DID YOUR PERSONAL FAMILY LIFE SUFFER WHEN THE BOYS TURNED PRO? It suffered more in Amateurs than it did in Pros. In the Amateurs, we did not have money. We traveled everywhere by car or truck—whatever it took to get to the races. When Christmas rolled around and my wife was expecting a Christmas present, we needed that money for racing.
I am sure that we are not the only family that has gone through it. It is hard. There is always some level of friction at Amateur races. It takes the fun out of it. In Pro racing, we traveled by airplanes. Our expenses were paid, and we got a paycheck. In Pro racing, there are different stresses, because when you don’t have a good race or a good moto at the factory level, you get looked at like, “What just happened? We are paying you to win and, at the very worst, you should be on the podium.”
ONE OF THE BIGGEST STRESSES HAD TO BE “JEFF AND HIS LASER LIGHT” DEAL. For sure. It is unfortunate, because it had nothing to do with the team. But that is the way it got labeled. From the outside looking in, it could appear that way, but anybody who knows Jeff knows that he is the guy that is always screwing around with something. Mike, our team and myself had zero involvement in that. It was Jeff just being Jeff.
That ended up being really bad, because it looked like we were intentionally trying to disable another rider by using a laser. Of course, “It had to be the team and Tony Alessi trying to help Mike get better results.” But, there was absolutely none of that, and Mike got one of the hugest fines ever in MX Sports history. He had to pay, and he had no involvement in it. Jeff could not pay; he did not have any money. So, Mike got fined and he lost his points for the day. It was just devastating. It put the hammer down on Mike, our team and myself. It was definitely one of the hardest times that I ever experienced in my life.
NOW THE MOTOCONCEPTS TEAM HAS BECOME A MODEL OF RESPECTABILITY. Thank you for saying that. I appreciate that. Our team has worked so hard over the years, and every year we have gotten a little better and a little closer to the target. With Justin Brayton’s results at the 2018 Daytona Supercross, we have legitimized ourselves as one of the strongest teams in the paddock.

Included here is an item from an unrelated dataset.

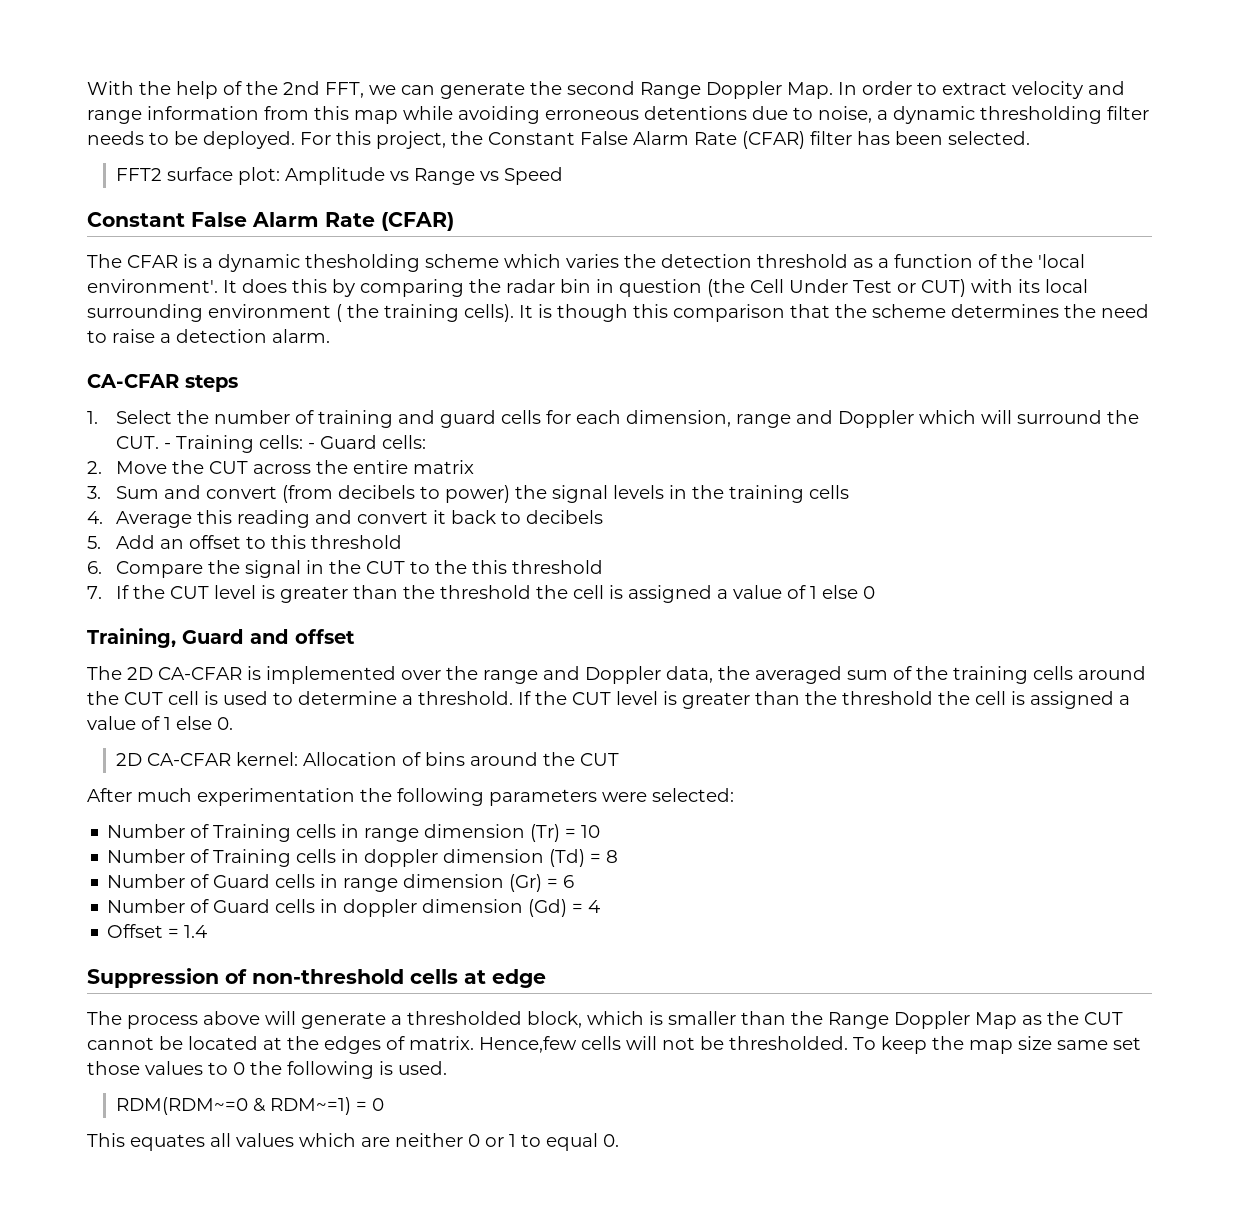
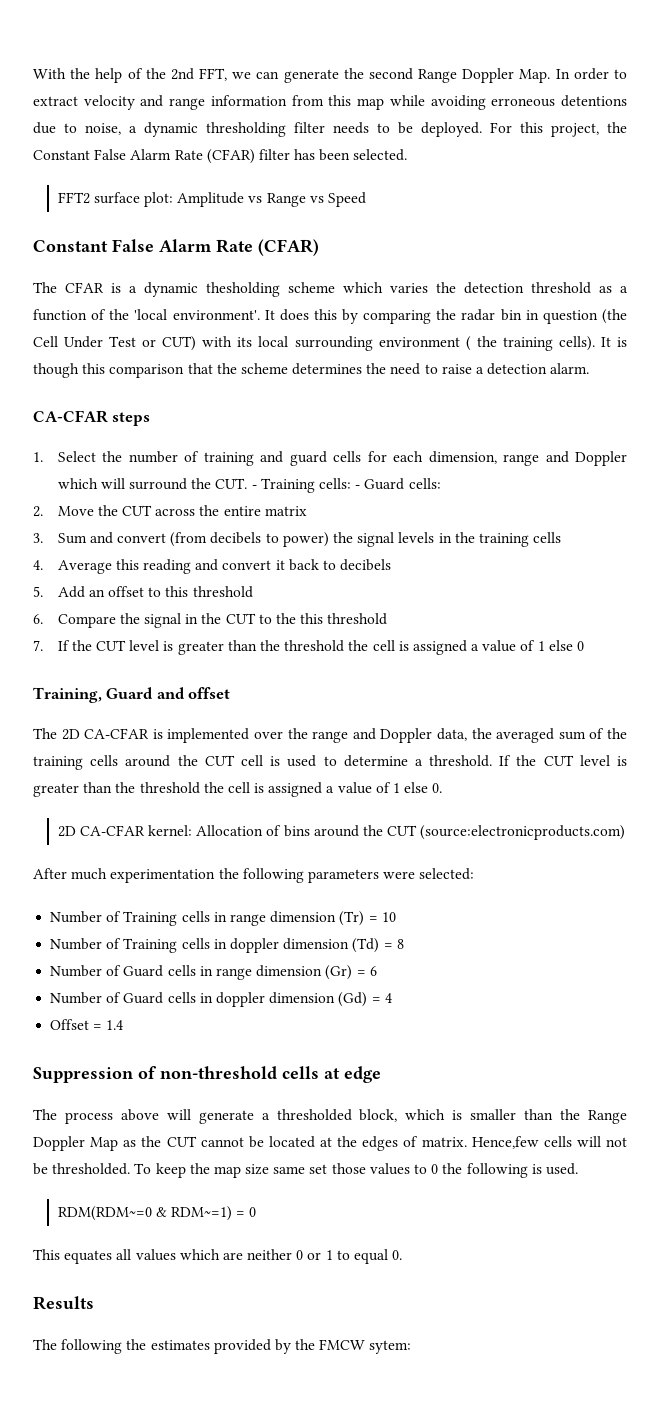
(619, 759) none -> [420,825,626,840] (source:electronicproducts.com)
(619, 1140) none -> [33,1296,94,1310] [33,1339,412,1354] // Results // The following the estimates provided by the FMCW sytem:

JUSTIN BRAYTON SAID THAT HE WAS VERY GRATEFUL FOR YOUR EFFORT. To be honest, it comes very easy. Compared to what I had to do for Mike Alessi, which was wake up at 4 a.m., prep the track, have the bike ready, go to the gym with him, and spend 14-hour days, helping a Pro rider like Justin Brayton is easy by comparison.
HAS YOUR RELATIONSHIP WITH MIKE CHANGED NOW THAT HE’S NOT ON A TEAM RUN BY YOU? Mike is on his own, but he talks to me four or five times a week for guidance.
WHAT DOES THE FUTURE OF MOTOCONCEPTS LOOK LIKE? The goal is always to get that championship. We are getting to the level now where we could possibly land a rider that could win a championship. We are going to continue to build on the base that we have and get better. We are happy to be fifth through tenth now, but in the future we want to be first through fifth. Every week is a new hand that we are dealt, and I love playing the game.
DID YOU SEE WHERE THE FATHER OF MIKE’S ARCHRIVAL JOSH GRANT SAID, “TONY WAS ONLY DOING THE BEST FOR HIS SONS”? I am sure that Mike Grant feels exactly the same way that I do as a father of a rider who has the potential to become a champion. You have to believe your son is the guy who is going to succeed, to win races, and believe that enough to do whatever it takes to help him. That’s what a parent is supposed to do.